On June 4, the CFPB issued eight updated FAQs to the unauthorized transfer and error resolution provisions under the Electronic Fund Transfer Act  (EFTA) and Regulation E.  Highlights from the FAQs include the following:

  • Unauthorized electronic fund transfers (EFTs) include situations where a consumer is fraudulently induced by a third party into sharing account access information without consent.
  • Negligence by the consumer cannot be used as the basis for imposing greater liability than is permissible when assessing consumer liability for unauthorized transfers. Nor may financial institutions rely on agreements with consumers that modify or waive certain protections granted by Regulation E.
  • Financial institutions may not rely on private network rules that provide less consumer protections than federal law.
  • Financial institutions must begin their investigations promptly upon receipt of an oral or written notice of error and may not delay initiating or completing investigations pending receipt of information from the consumer.

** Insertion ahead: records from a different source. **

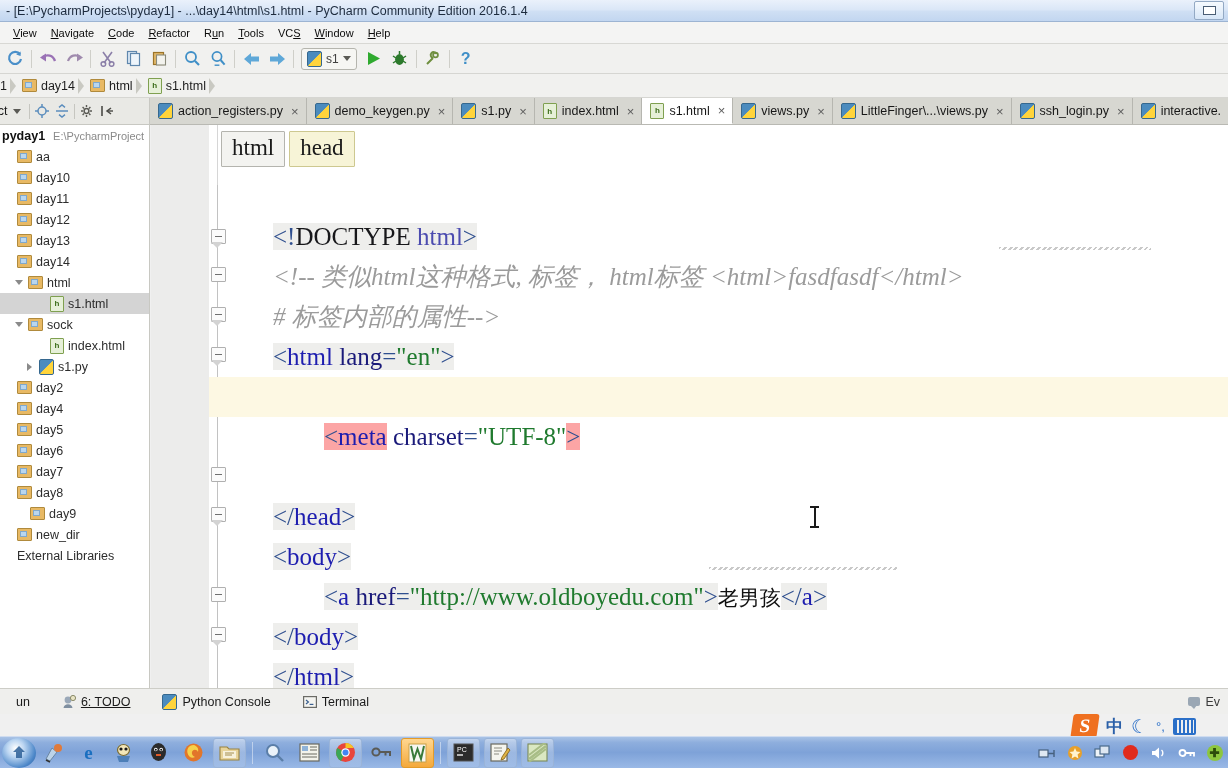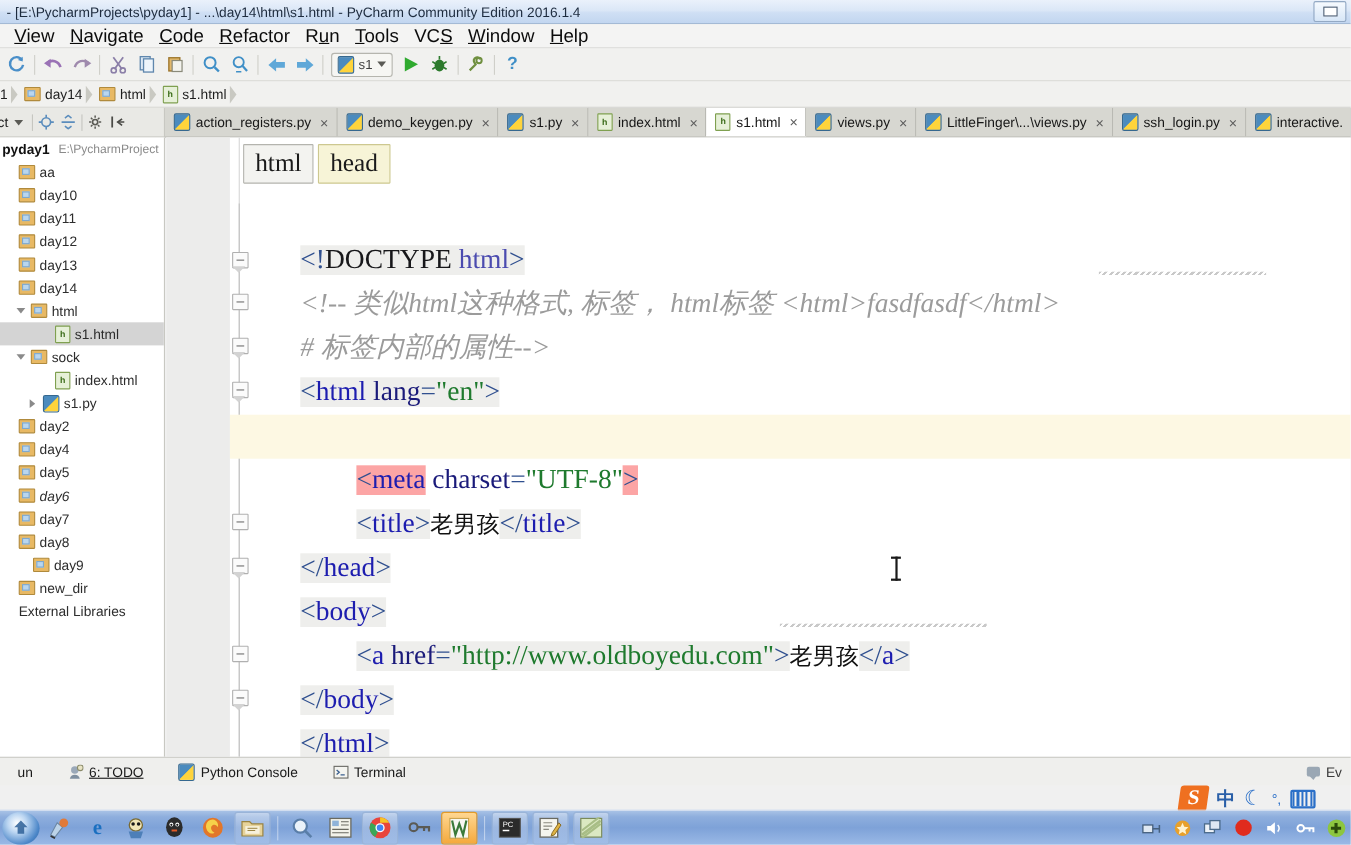--- a/index.html
+++ b/index.html
@@ -35,21 +35,21 @@
   .win-btn .bar{width:11px;height:7px;border:1px solid #4a5d74;background:#ffffff;}
 
   
   .menubar{
     position:absolute;left:0;top:22px;width:1228px;height:22px;
     background:#f4f4f3;border-bottom:1px solid #d8d8d4;
     display:flex;align-items:center;box-sizing:border-box;
     padding-left:6px;
   }
   .menu-item{
-    font-size:17px;color:#0b0b0b;padding:1px 7px;cursor:default;white-space:nowrap;
+    font-size:11px;color:#0b0b0b;padding:1px 7px;cursor:default;white-space:nowrap;
   }
   .menu-item .u{text-decoration:underline;}
 
   
   .toolbar{
     position:absolute;left:0;top:44px;width:1228px;height:30px;
     background:#f1f1ef;border-bottom:1px solid #d6d6d2;
     display:flex;align-items:center;box-sizing:border-box;padding-left:2px;
   }
   .tb-ico{
@@ -514,21 +514,21 @@
         <div class="tree-row" style="padding-left: 2px;">
           <span class="tw"></span>
           <span class="ico-folder"></span>
           <span>day4</span>
         </div>
         <div class="tree-row" style="padding-left: 2px;">
           <span class="tw"></span>
           <span class="ico-folder"></span>
           <span>day5</span>
         </div>
-        <div class="tree-row" style="padding-left: 2px; font-style: italic;">
+        <div class="tree-row" style="padding-left: 2px;">
           <span class="tw"></span>
           <span class="ico-folder"></span>
           <span>day6</span>
         </div>
         <div class="tree-row" style="padding-left: 2px;">
           <span class="tw"></span>
           <span class="ico-folder"></span>
           <span>day7</span>
         </div>
         <div class="tree-row" style="padding-left: 2px;">
@@ -672,23 +672,20 @@
         <span class="seg"><span class="tagbr">&lt;</span><span class="tagname">head</span><span class="tagbr">&gt;</span></span>
       </div>
 
       <div class="cl current" style="top:252px;left:0;width:1019px;">
         <span style="display:inline-block;width:65px;"></span><span><span class="hl-blue"><span class="tagbr">&lt;</span><span class="tagname">meta</span></span> <span class="attr">charset</span><span class="tagbr">=</span><span class="attrval">"UTF-8"</span><span class="hl-blue"><span class="tagbr">&gt;</span></span></span>
       </div>
       <div class="ibeam" style="left:601px;top:381px;">
           <i></i>
         </div>
 
-      <div class="cl" style="top:292px;left:0;">
-        <span style="display:inline-block;width:65px;"></span><span class="seg"><span class="tagbr">&lt;</span><span class="tagname">title</span><span class="tagbr">&gt;</span></span><span class="cjk">老男孩</span><span class="seg"><span class="tagbr">&lt;/</span><span class="tagname">title</span><span class="tagbr">&gt;</span></span>
-      </div>
 
       <div class="cl" style="top:332px;left:14px;">
         <span class="seg"><span class="tagbr">&lt;/</span><span class="tagname">head</span><span class="tagbr">&gt;</span></span>
       </div>
 
       <div class="cl" style="top:372px;left:14px;">
         <span class="seg"><span class="tagbr">&lt;</span><span class="tagname">body</span><span class="tagbr">&gt;</span></span>
       </div>
 
       <div class="cl" style="top:412px;left:0;">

These FAQs come after the CFPB released its Summer 2020 edition of Supervisory Highlights (published in September 2020) discussing instances where examiners found that financial institutions had violated certain Regulation E requirements in their investigations of any errors filed by consumers.

Putting it Into Practice:  These FAQs indicate the CFPB expectations around Regulation E compliance.  Of note is the CFPB's concern with requiring consumers to sign deposit agreements or stop payment request forms that indemnify and hold institutions harmless.  Financial institutions should consider revising these documents to ensure they do not contain any waivers of consumers' rights in violation of the EFTA.  Likewise, based on the FAQs and recent CFPB exam findings noted in the Supervisory Highlights, financial institutions ought to review their policies on EFT error notice processing to comply with the Regulation E timing requirements.  Regulation E requires that notice must be received by the institution no later than 60 days after the institution sends the periodic statement that reflects the alleged error.  Financial institutions should confirm their reliance on correct dates to assess timeliness of EFT error notices.

The content of this article is intended to provide a general guide to the subject matter. Specialist advice should be sought about your specific circumstances.